En esta Foursquare Connection, comencemos un año de Poseyendo la Tierra—aferrándonos mediante la oración, la obediencia y la fe a lo que Dios tiene para nosotros en nuestra generación y en este momento. Para lograrlo, se requerirá:

Un Bautismo de Amor: Rechazamos la indiferencia (Mateo 9:36). Como Jesús, cuando vemos personas acosadas e indefensas, como ovejas sin pastor, no les damos la espalda, sino que somos movidos con compasión y nos arrodillamos en oración pidiendo que se envíen más obreros. Rechazamos ser indiferentes. Como dijo Elie Wiesel: “Lo opuesto al amor no es el odio, sino la indiferencia”.

Fe y Valentía: Resistimos al temor (Josué 1:6-9). La nueva normalidad al entrar en una nueva temporada o territorio es la fe y la valentía. Dios nos pide que seamos valientes. Hay cosas que deben decirse una y otra vez. La repetición es importante en las Escrituras: el llamado al valor es una exhortación constante. Cuanto más tenemos que perder, más difícil es arriesgar, por lo que preservamos o protegemos lo que ya tenemos.

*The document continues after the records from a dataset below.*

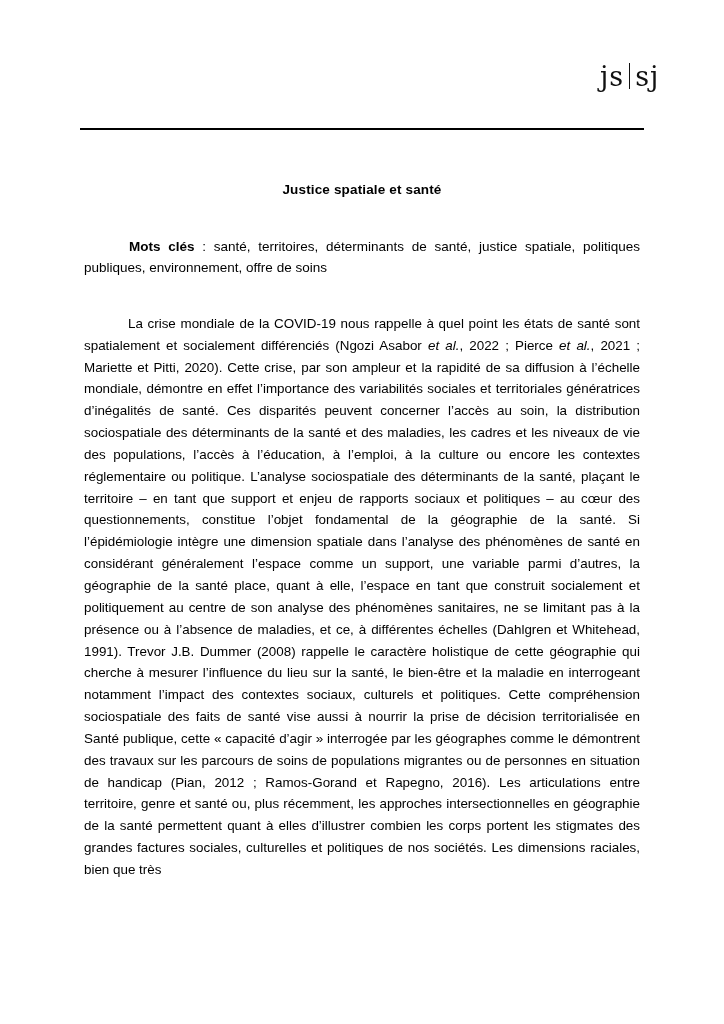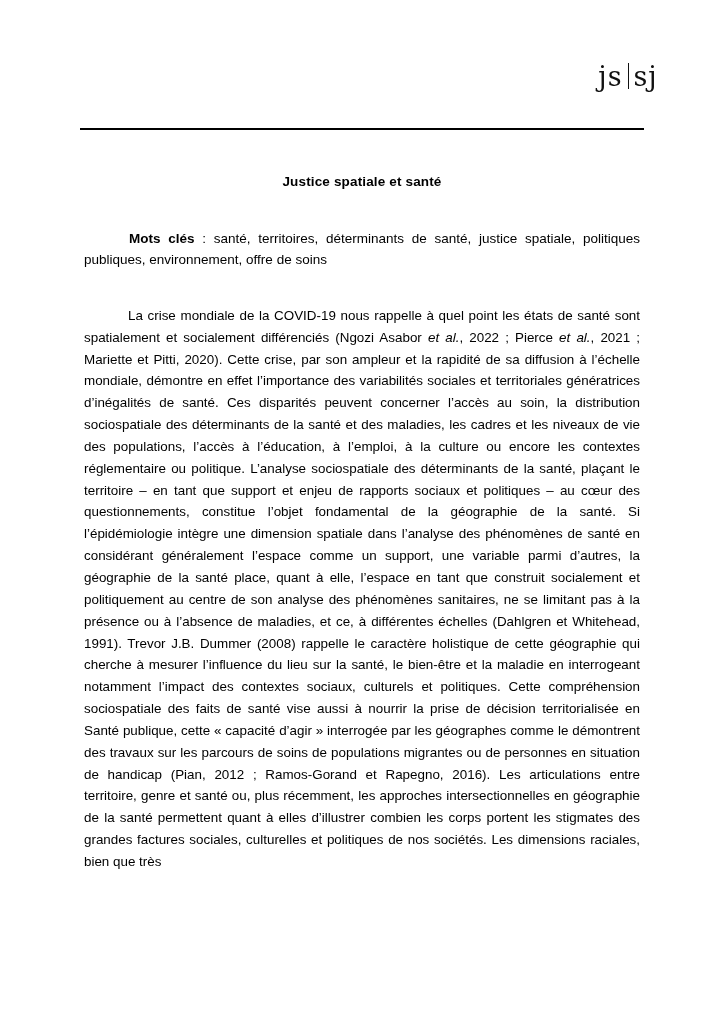--- a/index.html
+++ b/index.html
@@ -20,26 +20,26 @@
     height: 1024px;
     position: relative;
     background: #ffffff;
     box-sizing: border-box;
   }
 
   
   .logo-block {
     position: absolute;
     top: 40px;
-    right: 60px;
+    right: 52px;
     width: 72px;
     height: 72px;
     display: flex;
     align-items: center;
-    justify-content: center;
+    justify-content: flex-start;
   }
   .logo-text {
     font-family: "DejaVu Serif", serif;
     font-size: 27px;
     letter-spacing: 1px;
     color: #111111;
     font-weight: 400;
     line-height: 1;
     display: flex;
     align-items: center;
@@ -58,21 +58,21 @@
     top: 128px;
     left: 80px;
     width: 564px;
     height: 2px;
     background: #000000;
   }
 
   
   .content {
     position: absolute;
-    top: 160px;
+    top: 168px;
     left: 84px;
     width: 556px;
   }
 
   .doc-title {
     text-align: center;
     font-size: 13.5px;
     font-weight: bold;
     letter-spacing: 0.15px;
     margin: 14px 0 0 0;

Las personas que admiramos en la Biblia fueron valientes porque aprendieron a vivir con la confianza de que Dios cumpliría sus promesas. Creo que el mayor obstáculo para que la Cuadrangular sea todo lo que Dios ha llamado a nuestra iglesia a ser y hacer en el futuro es el temor. El temor suele ser la raíz de gran parte de nuestra desobediencia a Dios.

Cuando la fe y el valor flaquean, perdemos la audacia y la misión. Sin embargo, cuando sabemos que Dios está con nosotros (Persiguiendo Su Presencia), transmitiremos una fe vibrante y espiritualmente dinámica a la próxima generación (Pasando la Llama) y entraremos en la plenitud de todo lo que Dios tiene para nosotros (Poseyendo la Tierra).

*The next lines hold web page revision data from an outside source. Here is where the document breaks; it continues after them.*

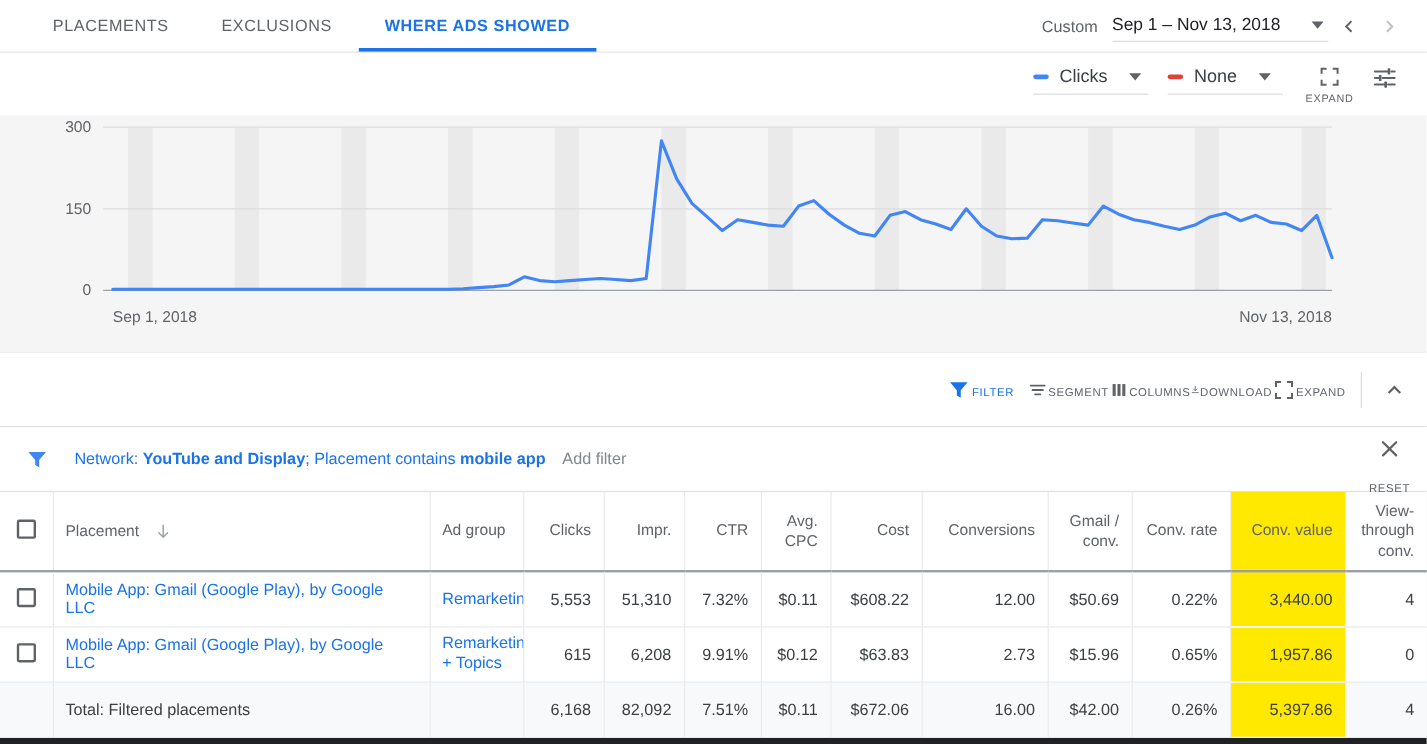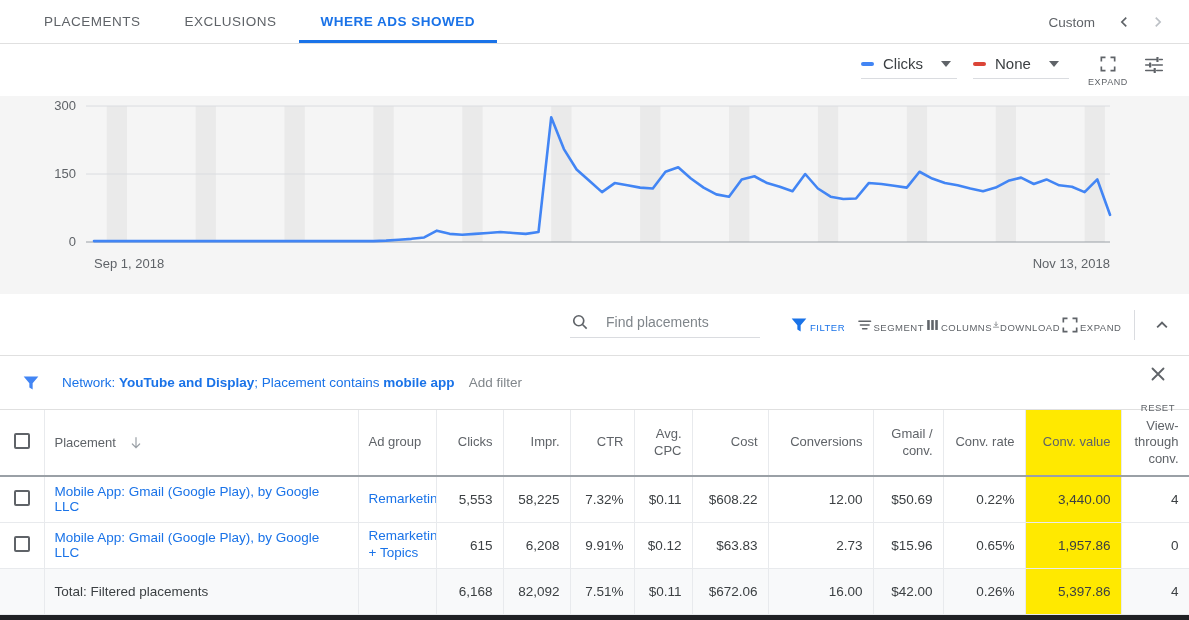--- a/index.html
+++ b/index.html
@@ -208,20 +208,24 @@
       <div class="tab">
         <span>EXCLUSIONS</span>
       </div>
       <div class="tab active">
         <span>WHERE ADS SHOWED</span>
       </div>
     </div>
 
     <div class="daterange">
       <span class="dr-label">Custom</span>
+      <div class="dr-box">
+        <span class="dr-value">Sep 1 – Nov 13, 2018</span>
+        <span class="caret"></span>
+      </div>
       <div class="chev">
         <svg width="20" height="20" viewBox="0 0 24 24">
           <path d="M15.4 7.4 14 6l-6 6 6 6 1.4-1.4-4.6-4.6z" fill="#5f6368"></path>
         </svg>
       </div>
       <div class="chev">
         <svg width="20" height="20" viewBox="0 0 24 24">
           <path d="M8.6 7.4 10 6l6 6-6 6-1.4-1.4 4.6-4.6z" fill="#bdc1c6"></path>
         </svg>
       </div>
@@ -294,29 +298,20 @@
             <text x="76" y="14" text-anchor="end" font-family="Liberation Sans, sans-serif" font-size="13" fill="#5f6368">300</text>
           </g>
         <path id="series-line" fill="none" stroke="#4285f4" stroke-width="2.6" stroke-linejoin="round" stroke-linecap="round" d="M94.00 145.09 L106.70 145.09 L119.40 145.09 L132.10 145.09 L144.80 145.09 L157.50 145.09 L170.20 145.09 L182.90 145.09 L195.60 145.09 L208.30 145.09 L221.00 145.09 L233.70 145.09 L246.40 145.09 L259.10 145.09 L271.80 145.09 L284.50 145.09 L297.20 145.09 L309.90 145.09 L322.60 145.09 L335.30 145.09 L348.00 145.09 L360.70 145.09 L373.40 145.09 L386.10 144.64 L398.80 143.73 L411.50 142.83 L424.20 141.47 L436.90 134.67 L449.60 137.84 L462.30 138.75 L475.00 137.84 L487.70 136.93 L500.40 136.03 L513.10 136.93 L525.80 137.84 L538.50 136.03 L551.20 21.33 L563.90 53.07 L576.60 73.47 L589.30 84.80 L602.00 96.13 L614.70 87.07 L627.40 89.33 L640.10 91.60 L652.80 92.51 L665.50 75.73 L678.20 71.20 L690.90 82.53 L703.60 91.60 L716.30 98.40 L729.00 100.67 L741.70 83.44 L754.40 80.27 L767.10 87.07 L779.80 90.69 L792.50 95.23 L805.20 78.00 L817.90 92.51 L830.60 100.67 L843.30 102.93 L856.00 102.48 L868.70 87.07 L881.40 87.97 L894.10 89.79 L906.80 91.60 L919.50 75.73 L932.20 82.53 L944.90 87.07 L957.60 89.33 L970.30 92.51 L983.00 95.23 L995.70 91.60 L1008.40 84.80 L1021.10 81.63 L1033.80 87.97 L1046.50 83.44 L1059.20 89.33 L1071.90 90.69 L1084.60 96.13 L1097.30 83.44 L1110.00 118.80"></path>
         <text id="xlabel-start" x="94" y="172" font-family="Liberation Sans, sans-serif" font-size="13" fill="#5f6368">Sep 1, 2018</text>
         <text id="xlabel-end" x="1110" y="172" text-anchor="end" font-family="Liberation Sans, sans-serif" font-size="13" fill="#5f6368">Nov 13, 2018</text>
       </svg>
     </div>
   </div>
 
   <div class="toolbar">
-    <div class="search">
-      <svg width="20" height="20" viewBox="0 0 24 24">
-        <g fill="none" stroke="#5f6368" stroke-width="2">
-          <circle cx="10.5" cy="10.5" r="6"></circle>
-            <path d="M15 15l5 5"></path>
-        </g>
-      </svg>
-      <input type="text" placeholder="Find placements" style="">
-    </div>
 
     <div class="tbbtn active">
       <svg width="22" height="22" viewBox="0 0 24 24">
         <path d="M4 5h16l-6.2 7.3V19l-3.6-2.1v-4.6z" fill="#1a73e8"></path>
       </svg>
       <span class="lbl">FILTER</span>
     </div>
 
     <div class="tbbtn">
       <svg width="22" height="22" viewBox="0 0 24 24">
@@ -446,21 +441,21 @@
         <td class="c-check">
           <span class="cb"></span>
         </td>
         <td class="c-place">
           <span class="link">Mobile App: Gmail (Google Play), by Google LLC</span>
         </td>
         <td class="c-adgrp">
           <span class="link">Remarketing</span>
         </td>
         <td class="c-num c-clicks">5,553</td>
-        <td class="c-num c-impr">58,225</td>
+        <td class="c-num c-impr">51,310</td>
         <td class="c-num c-ctr">7.32%</td>
         <td class="c-num c-cpc">$0.11</td>
         <td class="c-num c-cost">$608.22</td>
         <td class="c-num c-conv">12.00</td>
         <td class="c-num c-cconv">$50.69</td>
         <td class="c-num c-crate">0.22%</td>
         <td class="c-num c-cval hl">3,440.00</td>
         <td class="c-num c-vtc">4</td>
       </tr>
       <tr class="datarow">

Mientras miramos hacia San Antonio, Texas, lleguemos preparados para animarnos unos a otros, impulsándonos mutuamente al amor y a las buenas obras (Hebreos 10:24). Poseamos la tierra juntos.

Ahora es el momento en que nuestro mundo necesita el evangelio que proclamamos y demostramos. Vivamos lo que creemos. ¡Él ha resucitado!